Sotto la sede della Giunta regionale è in corso un presidio dell'unione sindacati di base dei Cobas. All'incontro partecipano oltre al Sacconi e a Marchionne i tre leader sindacali di Cgil, Cisl e Uil, Gugliemo Epifani, Raffaele Bonanni e Luigi Angeletti, i rappresentanti generali delle categorie, i segretari generali di Fismic, Roberto Di Maulo e Giovanni Centrella, il presidente della Regione Roberto Cota, il sindaco di Torino Sergio Chiamparino e il presidente della Provincia di Torino Antonio Saitta.
Sacconi: "Garantire pieno utilizzo degli impianti"
Il ministro del Welfare, Maurizio Sacconi, chiede alla Fiat di confermare tutti i numeri contenuti nel piano industriale e di garantire il pieno utilizzo di tutti i siti italiani. "Fabbrica Italia è un progetto importante - ha detto Sacconi secondo quanto riferiscono fonti presenti all'incontro a Torino - i numeri contenuti devono essere riconfermati. È giusto che Fiat faccia gli investimenti, garantendo il pieno utilizzo degli impianti".
Marchionne: "Linea in Serbia, nessun impatto su Mirafiori"
L'ad Fiat Sergio Marchionne ha confermato il piano "Fabbrica Italia", "unica azienda - ha detto secondo quanto riferito fonti presenti al tavolo sulle prospettive del gruppo - ad investire 20 miliardi nel Paese. Ma - ha aggiunto - dobbiamo avere garanzie che gli stabilimenti possano funzionare". Il trasferimento della linea in Serbia, avrebbe detto Marchionne, non toglie prospettive a Mirafiori.
Marchionne: "Ora serve solo un sì o un no"
"Ci sono solo due parole che al punto in cui siamo richiedono di essere pronunciate una è sì, l'altra è no". Così l'amministratore delegato di Fiat Sergio Marchionne al tavolo sulle prospettive del gruppo. "Sì vuol dire modernizzare la rete produttiva italiana, no vuol dire lasciare le cose come stanno, accettando che il sistema industriale continui ad essere inefficiente e inadeguato a produrre utile e quindi a conservare o aumentare i posti di lavoro". Se si tratta solo di pretesti per lasciare le cose come stanno è bene che ognuno si assuma la propria responsabilità sapendo che il progetto "fabbrica Italia" non può andare avanti e che tutti i piani e gli investimenti per l'Italia verranno ridimensionati", ha aggiunto Marchionne.
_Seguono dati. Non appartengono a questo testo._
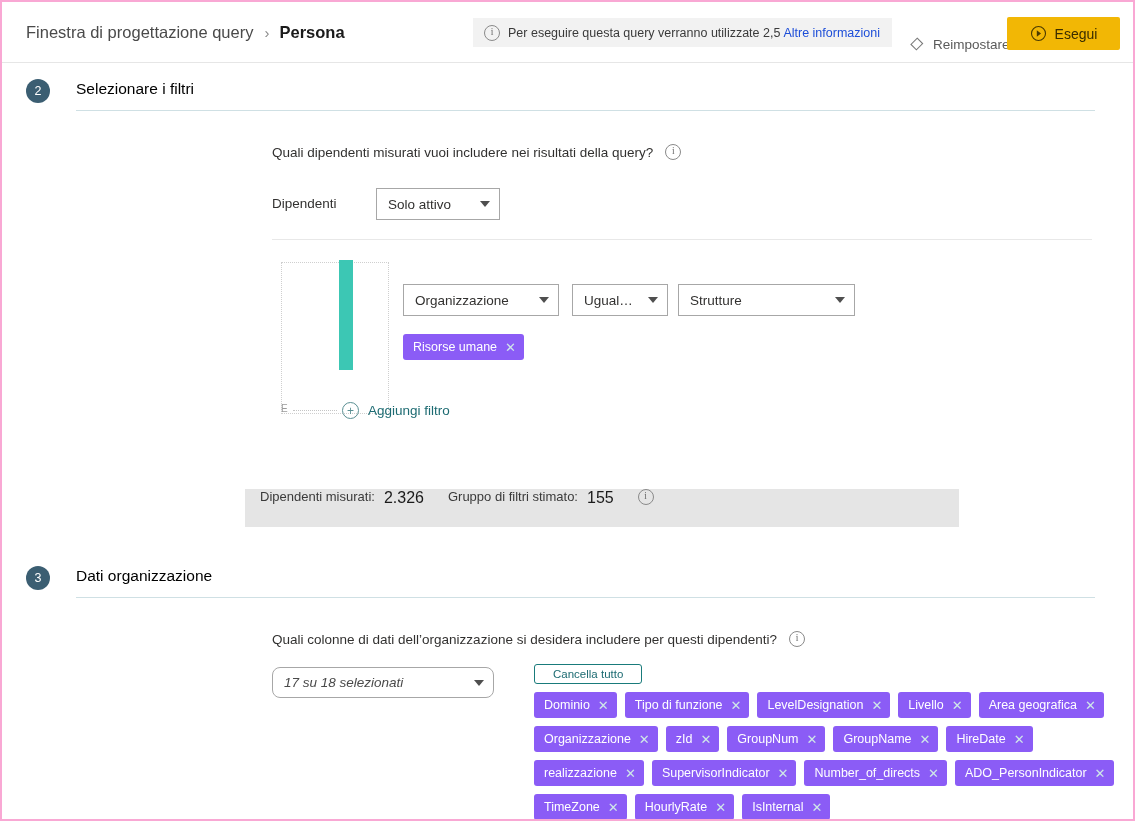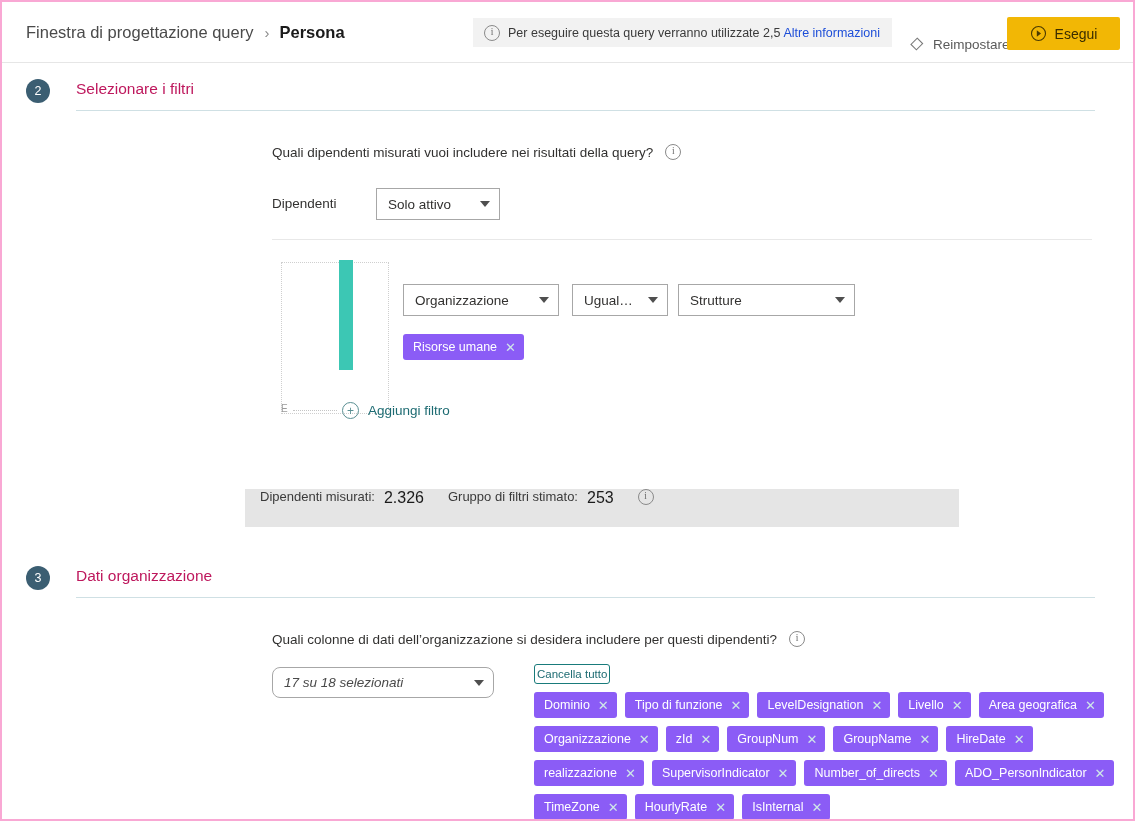"Selezionare i filtri" .section-title { color: #be185d -> #000000 }
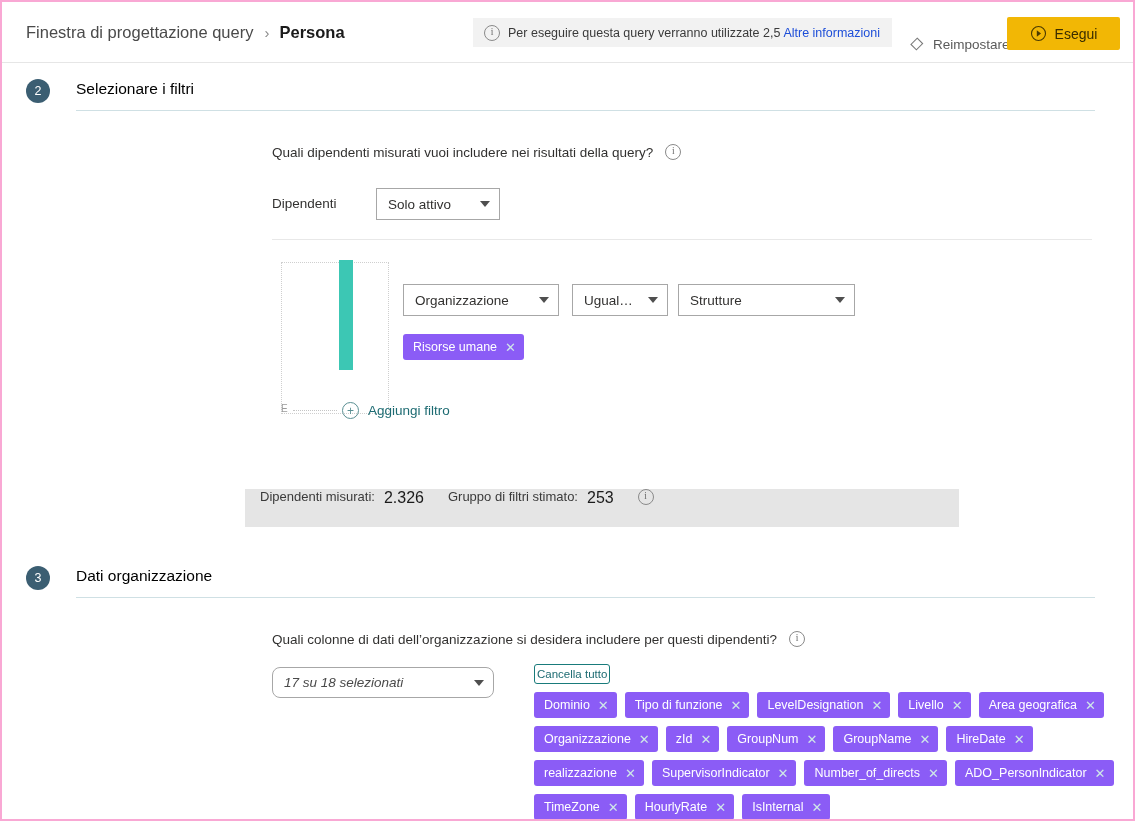"253" span.summary-value { text: 253 -> 155 }
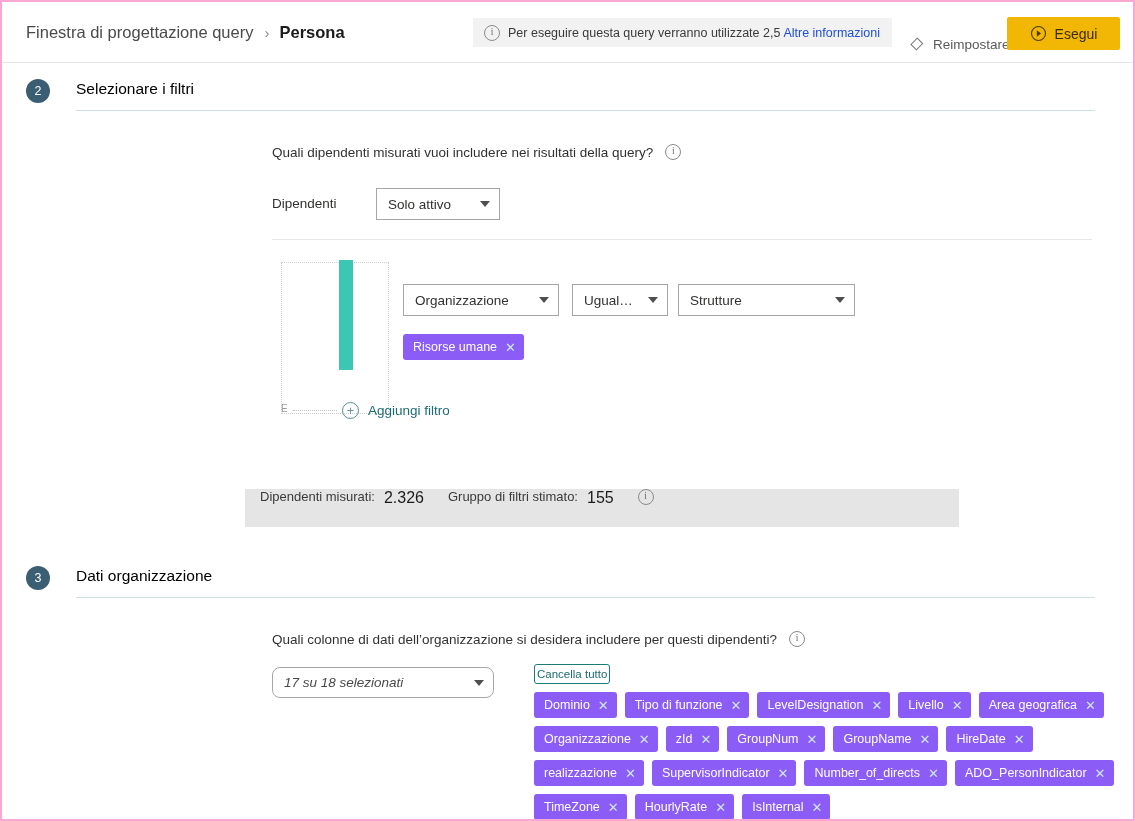"Cancella tutto" .clear-all { padding: 0 2px -> 0 18px }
Bonanni: "Sì senza se e senza ma"
"Noi diciamo a Marchionne che per la Cisl la risposta è sì. Senza se e senza ma. E questo vale anche per l'accordo su Pomigliano". Lo afferma il segretario generale della Cisl, Raffaele Bonanni, rispondendo all'ultimatum dell'amministratore delegato del Lingotto. "Ma - aggiunge il leader della Cisl nel corso del tavolo a Torino - vogliamo che Marchionne faccia chiarezza sul fatto che le modalità dell'investimento rimarranno nel perimetro delle regole del nuovo sistema contrattuale che abbiamo costruito".
Epifani: "Nessuno vuole conflitto permanente"
"Il sindacato ha contribuito a salvare il gruppo, abbiamo assoluto interesse all'investimento, a lavorare insieme a questo obiettivo senza carri armati. Nessuno vuole una conflittualità permanente". Lo afferma il segretario generale della Cgil, Guglielmo Epifani. Il leader della Cgil, sottolinea che "non abbiamo mai avuto problemi a saturare gli impianti in Italia". E a proposito dello stabilimento di Mirafiori chiede il "perché dello spostamento in Serbia" della produzione del nuovo monovolume LO. "Per convenienza economica - sostiene - perché non c'è problema di gestione dell'azienda".